UN AÑO NUEVO CARGADO DE ANSIEDAD

Es tradición que en Año Nuevo, al sonar las 12 campanadas, se coman 12 uvas y por cada una se pida un deseo. No es difícil imaginar que el deseo de una gran mayoría de personas haya estado centrado en que la pandemia que nos aqueja llegará a su fin.

Muchos esperábamos la terminación del 2020 con la esperanza que con el cambio de año, la situación de estrés, miedo e incertidumbre que nos ha provocado la pandemia, cambiará. Sin embargo, lejos de que eso sucediera, el fin del 2020 fue muy diferente, sin reuniones y con celebraciones austeras extrañando a la familia y con miedo a contraer el virus.

El 2021 lejos de caracterizarse por los propósitos de año nuevo, está siendo un año que inicia con un número elevado de contagios y muertes lo que sume a los mexicanos en una atmósfera de ansiedad.

Pero, ¿cómo se puede controlar la ansiedad cuando la pandemia cada día parece descontrolada?

La Organización Mundial de la Salud define a la ansiedad como un estado emocional displacentero que se acompaña de cambios somáticos —orgánicos—, y psíquicos, que puede presentarse como una reacción adaptativa, o como síntoma que acompaña a diversos padecimientos orgánicos y psicológicos.

La ansiedad se origina a partir del miedo y tanto la ansiedad, el miedo y el estrés, son considerados dentro de un continuo. La angustia y el miedo son reacciones de alerta para el sujeto que al presentarla asegura su supervivencia ante un peligro.

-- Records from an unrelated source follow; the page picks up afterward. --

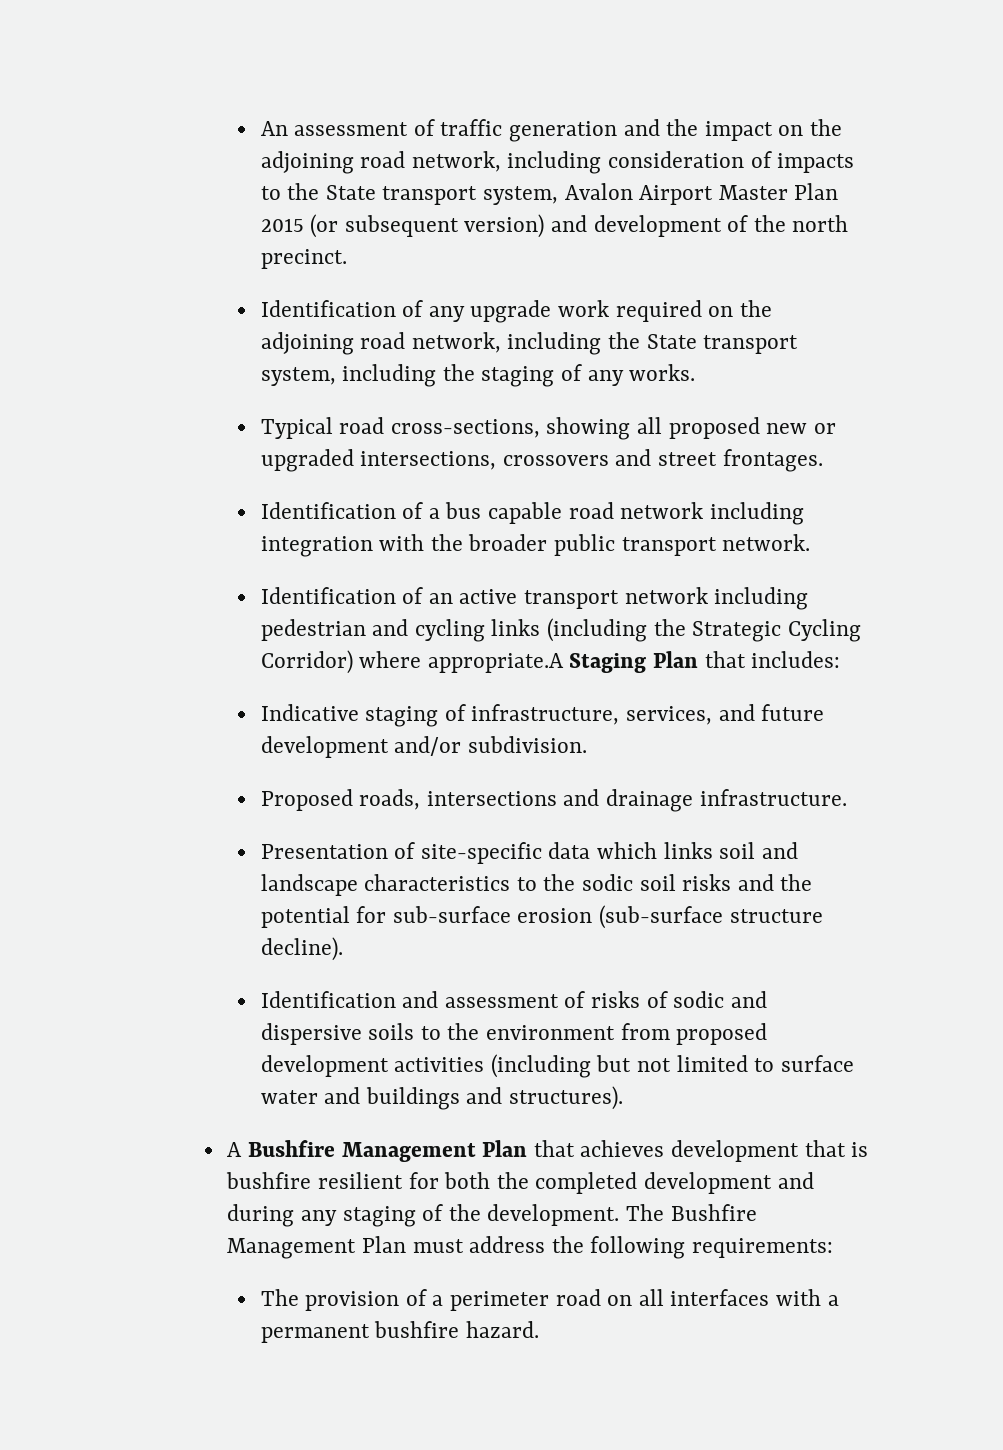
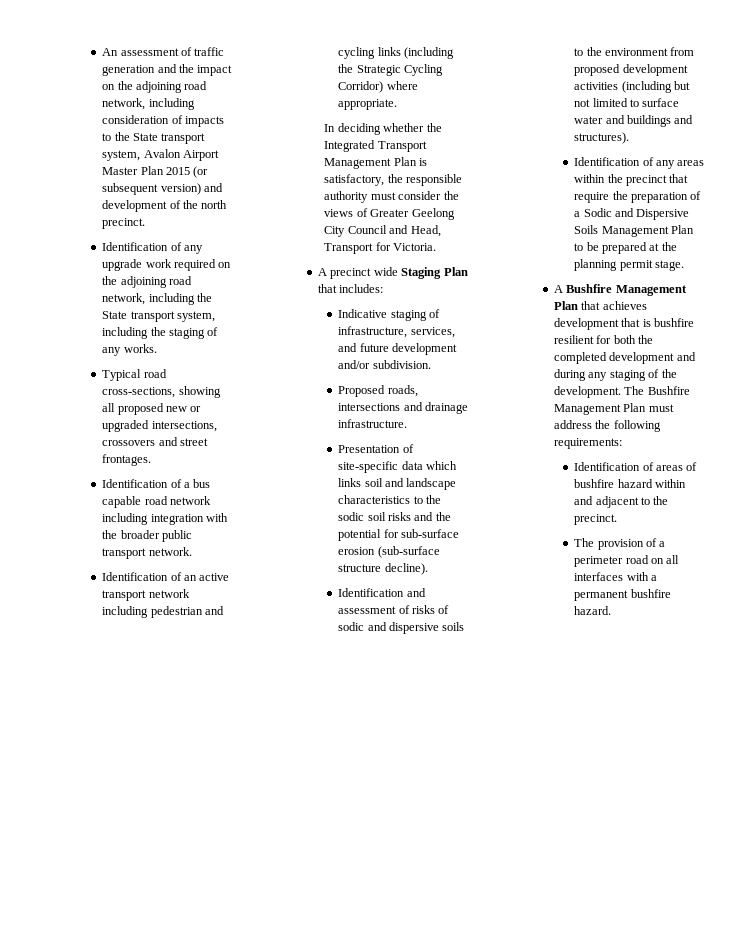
- Identification of an active transport network including pedestrian and cycling links (including the Strategic Cycling Corridor) where appropriate.A Staging Plan that includes:
+ Identification of an active transport network including pedestrian and cycling links (including the Strategic Cycling Corridor) where appropriate.
+ In deciding whether the Integrated Transport Management Plan is satisfactory, the responsible authority must consider the views of Greater Geelong City Council and Head, Transport for Victoria.
+ A precinct wide Staging Plan that includes:
+ Identification of any areas within the precinct that require the preparation of a Sodic and Dispersive Soils Management Plan to be prepared at the planning permit stage.
+ Identification of areas of bushfire hazard within and adjacent to the precinct.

Presentar ansiedad dentro de ciertos límites puede preparar a la persona para superar determinados obstáculos o peligros como puede ser la ansiedad que se presenta por el miedo a contraer el virus. Dichas emociones obligan a asumir las acciones preventivas y a no tener conductas que nos pongan en riesgo.

Sin embargo, cuando la ansiedad sobrepasa los límites de tolerancia, puede llegar a producirse una desorganización del organismo tanto física como psicológica derivando en una patología.

Los síntomas causados por una ansiedad extrema pueden ser: nerviosismo, alteraciones en el sueño y la concentración, aumento en el ritmo cardiaco, alteraciones en la alimentación. Si la ansiedad aumenta puede generar ataques de pánico recurrentes.

Los síntomas físicos durante un ataque de pánico pueden ser: latido fuerte o rápido del corazón, sudor excesivo, escalofríos, temblores, problemas respiratorios, debilidad o mareos, hormigueo o entumecimiento de las manos, dolor en el pecho, dolor de estómago y náuseas.

La ansiedad moderada se puede controlar teniendo actividades que le resulten agradables a la persona, mantenerse informado lo suficiente evitando las notas amarillistas, tener una rutina de ejercicio físico, no dejar volar la imaginación con fantasías catastróficas, mantener comunicación con familiares y amigos y buscar actividades en donde se ponga en juego la creatividad.

Si la ansiedad aumenta o si los ataques de pánico se hicieran frecuentes, es momento de acudir a un especialista. El psicólogo brindará el apoyo terapéutico necesario y el psiquiatra prescribirá medicamento si fuera necesario.

Un porcentaje de ansiedad moderado que la persona pueda manejar, servirá para mantenerla a salvo de presentar conductas de riesgo.